Con todo este panorama, pido al lector que se pregunte por qué esos mismo periódicos que alaban a Noruega y a los intereses gallegos y vecinales ante las eólicas, en cambio, lanzan ataques durísimos -verdaderas campañas de difamación e insultos- contra el Gobierno del Estado de Bolivia porque trata de hacer lo propio -incluso mucho menos que Noruega o los gallegos con las eólicas- con las multinacionales de hidrocarburos que llevan años vaciando la riqueza finita y limitada del subsuelo del país. Por cierto, en el país andino miles de paisanos fueron desplazados sin indemnización por el suelo que les fue expropiado. Pueblos enteros fueron desplazados a la fuerza para beneficio de las multinacionales, ¿alguien se imagina lo mismo en La Coruña o en Vigo? El gobierno boliviano, además, representa a un único Estado, no a una segunda Administración pública -la de la Comunidad autónoma- que, nos guste o no, recibe fondos de otro Estado, el español. Hay un poso racista -racista contra lo latinoamericano- que se suma a la presión ideológica que soportan los medios y que provoca contradicciones informativas como esta.
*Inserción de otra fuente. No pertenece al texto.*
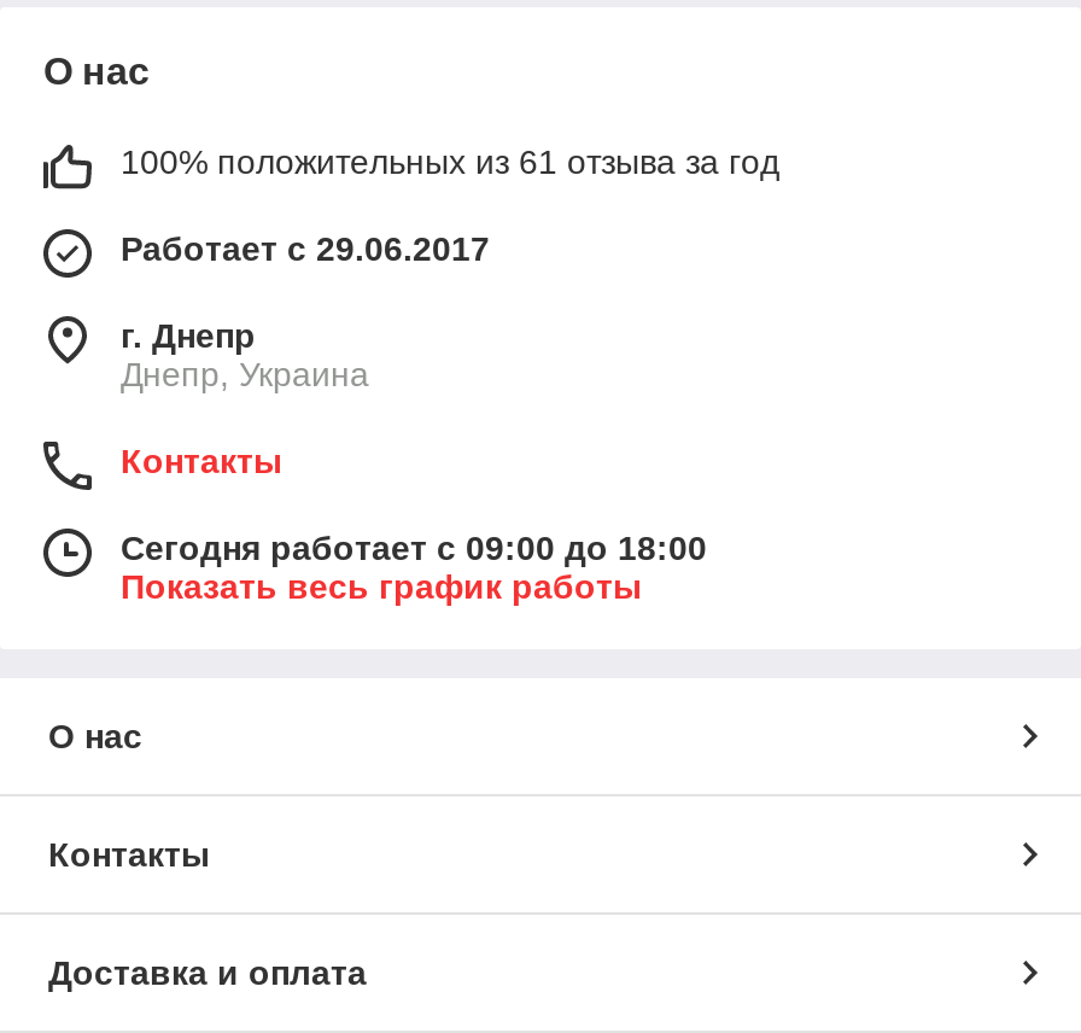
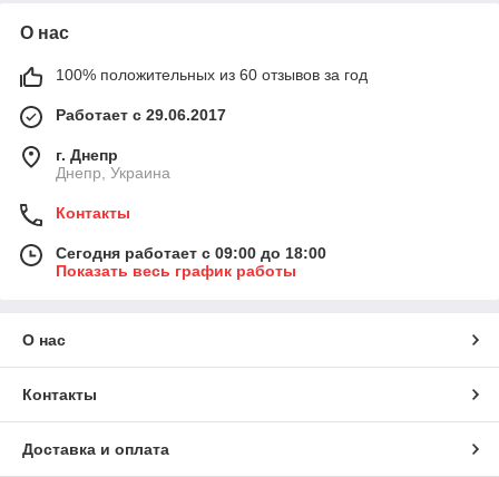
[121,142,779,181] 100% положительных из 61 отзыва за год -> [56,66,368,83] 100% положительных из 60 отзывов за год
Ejemplos como estos se repiten a diario en todos los medios de información general. No se trata de condenarlos sino de aprender a leerlos. Ellos no son especialmente culpables sino al revés: son un reflejo del modelo de sociedad de intereses privados en el que vivimos. No se trata de pensar que todos mienten con todo y que hay un complot que acabamos tomando como un asunto personal. Se trata de aprender a leer y a interpretar los intereses puntuales de quienes nos informan, como hacemos con cualquier otra fuente de información a lo largo de nuestra vida. Todo el mundo tiene sus intereses; lo que no podemos hacer es pensar que los medios no los tienen, y menos aún que su interés es público.